The Antminer S19 XP units have a power-efficiency rating of 21.5 joules per terahash (J/TH) and a bitcoin mining compute power (or hashrate) of 141 terahash per second (TH/s) each, for a combined total hashrate of 1.76 exahashes per second (EH/s).
According to the purchase agreement, 6,000 of the 12,500 machines are scheduled to be shipped by the manufacturer in June, while the remaining 6,500 machines are set for shipping in August. The units are expected to be deployed across the Company’s state-of-the-art mining facilities.
“This purchase ensures that we are prepared to meet and potentially exceed our year-end target of 16 EH/s and also positions us to be one of the most power-efficient miners on an energy-per-hashrate basis,” said Zach Bradford, CEO of CleanSpark. “This additional machine purchase also gives us substantial optionality to replace the units in our existing fleet that consume more than 30 joules per terahash while allowing us to maintain less efficient machines only if the economics support doing so.”
This purchase is the latest in a series of discounted machine purchases and other acquisitions made by CleanSpark since the crypto bear market began. The Company purchased 20,000 brand-new Antminer S19j Pro+ units for $13.15/TH in the month of February, all of which have been fully paid for. CleanSpark also purchased 45,000 brand-new Antminer S19 XP units for $23/TH in April, and has since made significant progress on the payment schedule as it works to build one of the most efficient bitcoin mining fleets in the world.
“We continue to make use of opportunities created by the current market conditions to prepare for next year’s bitcoin halving,” said Gary A. Vecchiarelli, CFO at CleanSpark. “This order of XPs not only adds to our hashrate, but the efficiency of these machines also results in less power consumed per bitcoin mined compared to older generation miners, which should translate to higher margins. Importantly, we’ve already fully funded and paid for the first half of this purchase, or approximately 6,650 machines, most of which are expected to ship next month.”
CleanSpark mines bitcoin with predominantly low-carbon energy sources, which account for over 90% of its energy mix, and continues to follow a balanced capital management strategy by selling a portion of its mined bitcoins to reinvest in growth. This strategy, coupled with the Company’s proprietary mining model, allowed CleanSpark to exceed its year-end guidance in 2022, tripling
its hashrate during that period and achieving one of the highest hashrate realization rates among its peers during the crypto bear market.
About CleanSpark
CleanSpark (Nasdaq: CLSK) is America’s Bitcoin Miner. Since 2014, we’ve helped people achieve energy independence for their homes and businesses. In 2020, we transitioned that expertise to develop sustainable infrastructure for Bitcoin, an essential tool for financial independence and inclusion. We strive to leave the planet better than we found it by sourcing and investing in low-carbon energy, like wind, solar, nuclear, and hydro. We cultivate trust and transparency among our employees, the communities we operate in, and the people around the world who depend on Bitcoin. CleanSpark is a Forbes 2022 America’s Best Small Company and holds the 44th spot on the Financial Times’ List of the 500 Fastest Growing Companies in the Americas. For more information about CleanSpark, please visit our website at www.cleanspark.com.
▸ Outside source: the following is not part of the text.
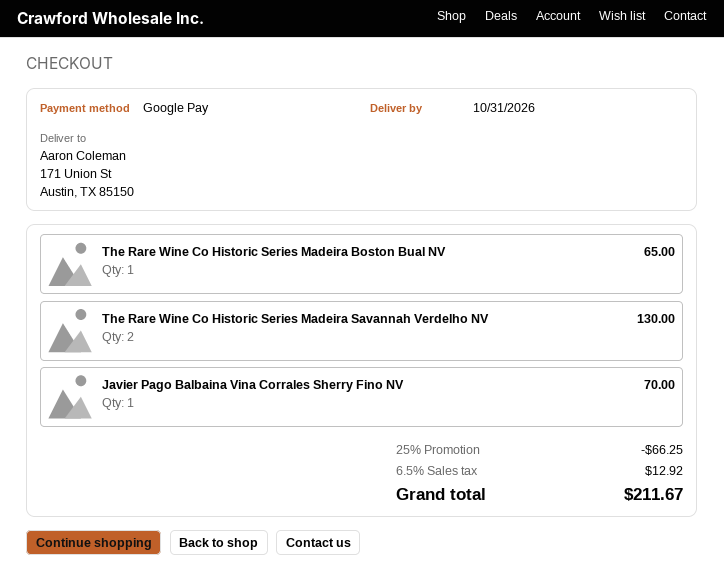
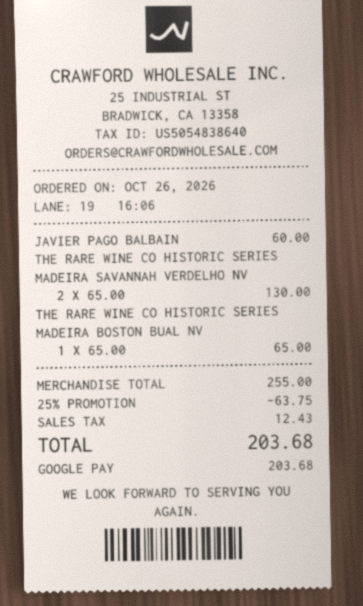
Javier Pago Balbaina Vina Corrales Sherry Fino NV: 1 for 70.00 -> 1 for 60.00
discount: 25% = 66.25 -> 25% = 63.75
tax: 12.92 -> 12.43
total: 211.67 -> 203.68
Forward-Looking Statements
This press release contains forward-looking statements within the meaning of the Private Securities Litigation Reform Act of 1995, including statements regarding expectations for expansions of the Company’s Washington, Georgia bitcoin mining facilities, the resulting anticipated benefits to CleanSpark (including as to anticipated additions to CleanSpark’s hashrate and the timing thereof), and the timing of miner deliveries. We intend such forward-looking statements to be covered by the safe harbor provisions for forward-looking statements contained in Section 27A of the Securities Act of 1933, as amended (the “Securities Act”), and Section 21E of the Securities Exchange Act of 1934, as amended (the “Exchange Act”). All statements other than statements of historical facts contained in this press release may be forward-looking statements. In some cases, you can identify forward-looking statements by terms such as “may,” “will,” “should,” “expects,” “plans,” “anticipates,” “could,” “intends,” “targets,” “projects,” “contemplates,” “believes,” “estimates,” “forecasts,” “predicts,” “potential” or “continue” or the negative of these terms or other similar expressions. Forward-looking statements contained in this press release include, but are not limited to, statements regarding our future results of operations and financial position, industry and business trends, business strategy, expansion plans, market growth and our objectives for future operations.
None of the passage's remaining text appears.